WASHINGTON – Maryland employers on average are slapped with higher fines for accidents injuring men than they are for those hurting women, an analysis of more than two decades of government records revealed.
Businesses in Maryland were on average fined $1,377 when the victim of a workplace accident was a man, Capital News Service’s computer-assisted analysis of federal and state records showed.
Penalties averaged $705 for incidents injuring a woman, the analysis of records from November 1972 to May 1995 revealed.
Federal and state inspectors also determined that employers violated fewer safety standards when women were injured, the analysis showed.
Jo-Ann Orlinsky, administrator of the Maryland Occupational Safety and Health program, said she had no idea why fines against employers were higher when men were injured.
Robert Brown, a spokesman for the federal Occupational Safety and Health Administration, also said he does not know what may cause the difference.

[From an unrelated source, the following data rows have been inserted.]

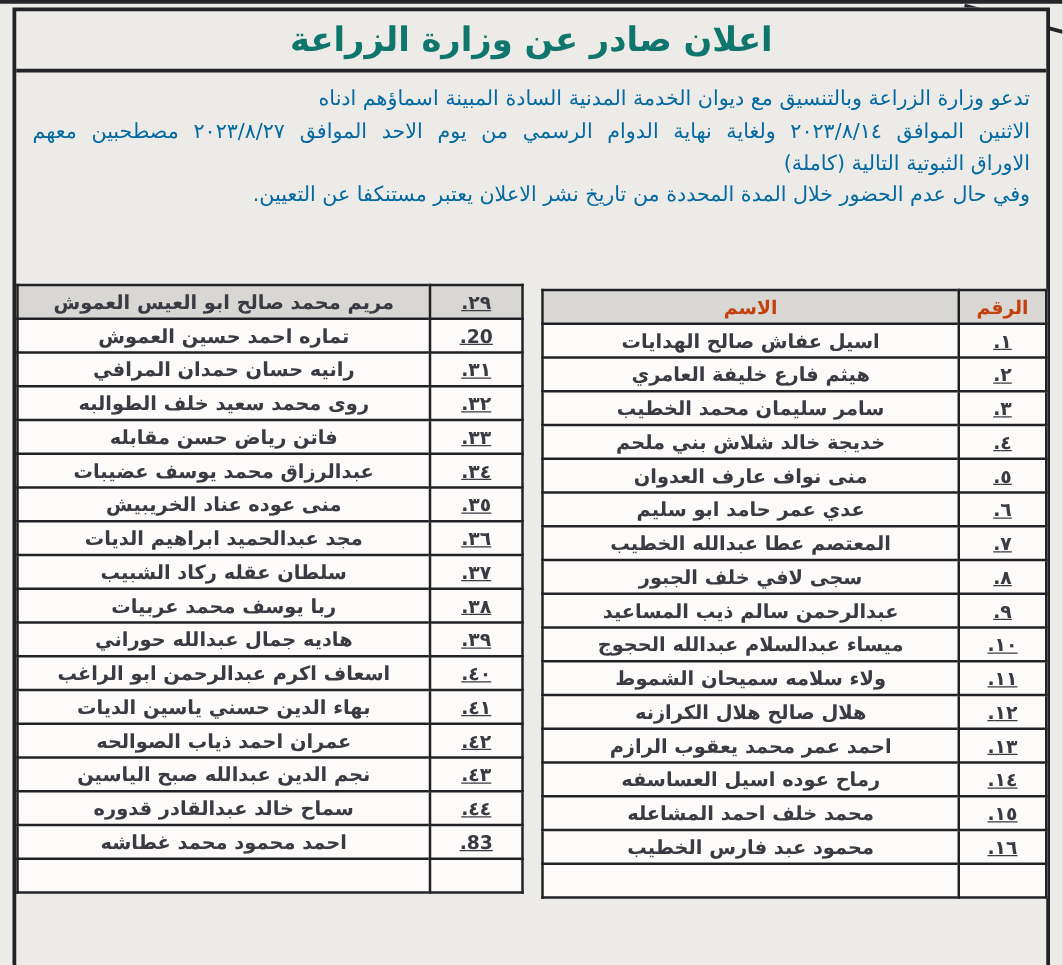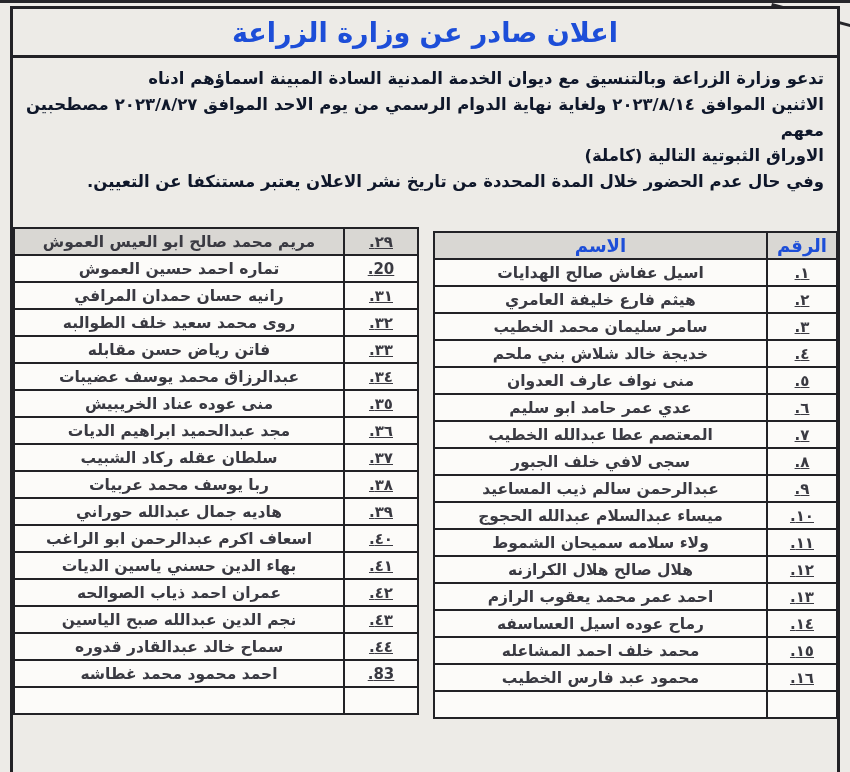--- a/index.html
+++ b/index.html
@@ -16,41 +16,41 @@
                background:#26262a; transform:rotate(15deg); transform-origin:left top; }
   .frame {
     position:absolute; left:10px; top:6px; width:830px; height:800px;
     border:3px solid #222226; background:#edebe7;
   }
   .title-strip {
     height:49px; border-bottom:3px solid #222226;
     display:flex; align-items:center; justify-content:center;
   }
   .title-strip h1 {
-    font-size:27px; font-weight:bold; color:#1d4ed8; letter-spacing:0;
+    font-size:27px; font-weight:bold; color:#0f766e; letter-spacing:0;
   }
   .body-text { padding:8px 13px 0 13px; }
   .body-text .line {
-    font-size:16.5px; font-weight:bold; line-height:25.8px;
-    text-align:right; white-space:normal; color:#0f172a;
+    font-size:16.5px; font-weight:normal; line-height:25.8px;
+    text-align:right; white-space:normal; color:#0369a1;
   }
   .body-text .line.j { text-align:justify; text-align-last:justify; }
 
   table {
     position:absolute; border-collapse:collapse; table-layout:fixed;
     background:#fcfbf9;
   }
   .table-left  { left:13px;  top:227px; width:406px; }
   .table-right { left:433px; top:231px; width:405px; }
   td, th {
     border:2px solid #222226; height:27px; overflow:hidden;
     font-size:15.5px; font-weight:bold; color:#3a3a42;
     text-align:center; vertical-align:middle; padding:1px 4px;
   }
-  th { font-size:18px; color:#1d4ed8;margin-top:10px; }
+  th { font-size:15px; color:#c2410c;margin-top:10px; }
   .table-left  .col-num { width:74px; }
   .table-right .col-num { width:70px; }
   .shaded td, thead th { background:#d9d7d3; }
   .num-cell { font-size:15px;text-decoration:underline; }
 </style>
 </head>
 <body>
 
 <div class="page">
   <div class="scan-top"></div>

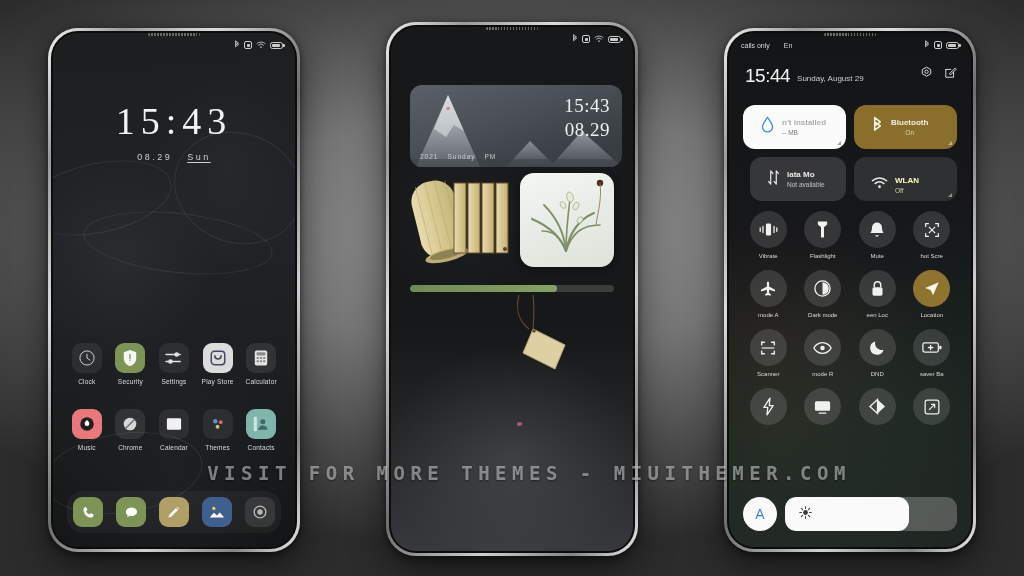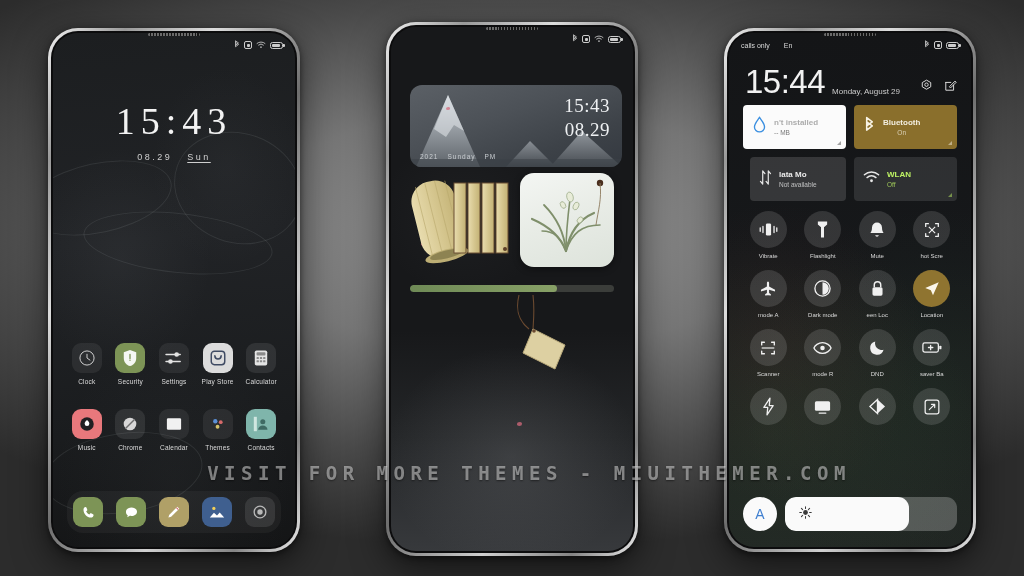--- a/index.html
+++ b/index.html
@@ -86,35 +86,35 @@
   .wdgScroll{ position:absolute; left:19px; top:148px; width:104px; height:92px; z-index:5; }
   .wdgArt{ position:absolute; right:19px; top:146px; width:94px; height:94px; border-radius:14px; z-index:5; overflow:hidden;
      background:linear-gradient(160deg,#f4f6f3 0%,#e8ece6 48%,#dde3db 100%); box-shadow:0 2px 7px rgba(0,0,0,.4);}
   .bar{ position:absolute; left:19px; right:19px; top:258px; height:7px; border-radius:4px; background:#3b3d3a; z-index:5; overflow:hidden;}
   .bar i{ display:block; height:100%; width:72%; background:linear-gradient(90deg,#6f8a56,#87a066); border-radius:4px;}
   .tag{ position:absolute; left:112px; top:268px; z-index:5; }
 
   
   .cc{ position:absolute; inset:0; z-index:5; }
   .cchead{ position:absolute; top:32px; left:16px; right:14px; display:flex; align-items:flex-end; }
-  .cctime{ font-size:33px; color:#f2f2f2; font-weight:300; letter-spacing:-.5px; line-height:1;}
+  .cctime{ font-size:19px; color:#f2f2f2; font-weight:300; letter-spacing:-.5px; line-height:1;}
   .ccdate{ font-size:8px; color:#cdcdcd; margin-left:7px; margin-bottom:2px;}
   .ccacts{ margin-left:auto; display:flex; gap:11px; margin-bottom:2px;}
 
   .bigtiles{ position:absolute; top:72px; left:14px; right:14px; display:grid; grid-template-columns:1fr 1fr; gap:8px;}
-  .bt{ height:44px; border-radius:4px; padding:7px 9px; display:flex; align-items:center; gap:7px; position:relative; overflow:hidden;}
+  .bt{ height:44px; border-radius:12px; padding:7px 17px; display:flex; align-items:center; gap:7px; position:relative; overflow:hidden;}
   .bt .btx{ display:flex; flex-direction:column; gap:2px; min-width:0;}
   .bt .bl{ font-size:8px; font-weight:600; white-space:nowrap;}
   .bt .bs{ font-size:6.5px; opacity:.75; white-space:nowrap;}
   .bt .corner{ position:absolute; right:5px; bottom:4px; width:0; height:0;
      border-left:4px solid transparent; border-bottom:4px solid currentColor; opacity:.5;}
   .bt-white{ background:#fbfbfb; color:#4a4a4a;}
   .bt-gold{ background:#8a6f2c; color:#f3eee0;text-align:center;}
   .bt-grey{ background:rgba(255,255,255,.14); color:#eaeaea;margin-left:7px;}
-  .bt-grey2{ background:rgba(255,255,255,.11); color:#bef264;}
+  .bt-grey2{ background:rgba(255,255,255,.11); color:#fef9c3;align-items:flex-end;}
 
   .toggles{ position:absolute; top:178px; left:12px; right:12px; display:grid; grid-template-columns:repeat(4,1fr); row-gap:11px;}
   .tg{ display:flex; flex-direction:column; align-items:center; gap:5px;}
   .tcirc{ width:37px; height:37px; border-radius:50%; background:rgba(255,255,255,.13);
      display:flex; align-items:center; justify-content:center;}
   .tcirc.on{ background:#8f7430; }
   .tlabel{ font-size:6px; color:#dadada; white-space:nowrap; }
 
   .brightrow{ position:absolute; left:14px; right:14px; bottom:16px; display:flex; align-items:center; gap:8px; }
   .autoA{ width:34px; height:34px; border-radius:50%; background:#fafafa; display:flex; align-items:center; justify-content:center;
@@ -452,21 +452,21 @@
             <span class="sq"></span>
             <span class="batt">
                 <i></i>
               </span>
           </div>
         </div>
 
         <div class="cc">
           <div class="cchead">
             <div class="cctime">15:44</div>
-            <div class="ccdate">Monday, August 29</div>
+            <div class="ccdate">Sunday, August 29</div>
             <div class="ccacts">
               <span>
                 <svg width="13" height="13" viewBox="0 0 16 16">
                     <path d="M8 1.4l5.2 3v5.2L8 12.6 2.8 9.6V4.4z" fill="none" stroke="#dcdcdc" stroke-width="1.2"></path>
                     <circle cx="8" cy="7" r="2.1" fill="none" stroke="#dcdcdc" stroke-width="1.2"></circle>
                   </svg>
               </span>
               <span>
                 <svg width="13" height="13" viewBox="0 0 16 16">
                     <path d="M2.2 4.2h6.2M2.2 4.2v9.6h9.6V7.6" fill="none" stroke="#dcdcdc" stroke-width="1.2" stroke-linecap="round"></path>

MOSH or OSHA conduct inspections when major workplace accidents occur or when employees complain about unsafe conditions. The agencies also conduct routine spot checks.
Government workplaces can be cited for safety violations, but are not fined. Private companies can be fined up to $70,000 for each violation, officials said.
Of 3,477 workers injured in Maryland between 1972 and 1995, the records identified 2,199 as men and 227 as women. The gender of some injured workers was not recorded.
The gender difference in fines was apparent in most cases when penalties were grouped by occupation and type of accident.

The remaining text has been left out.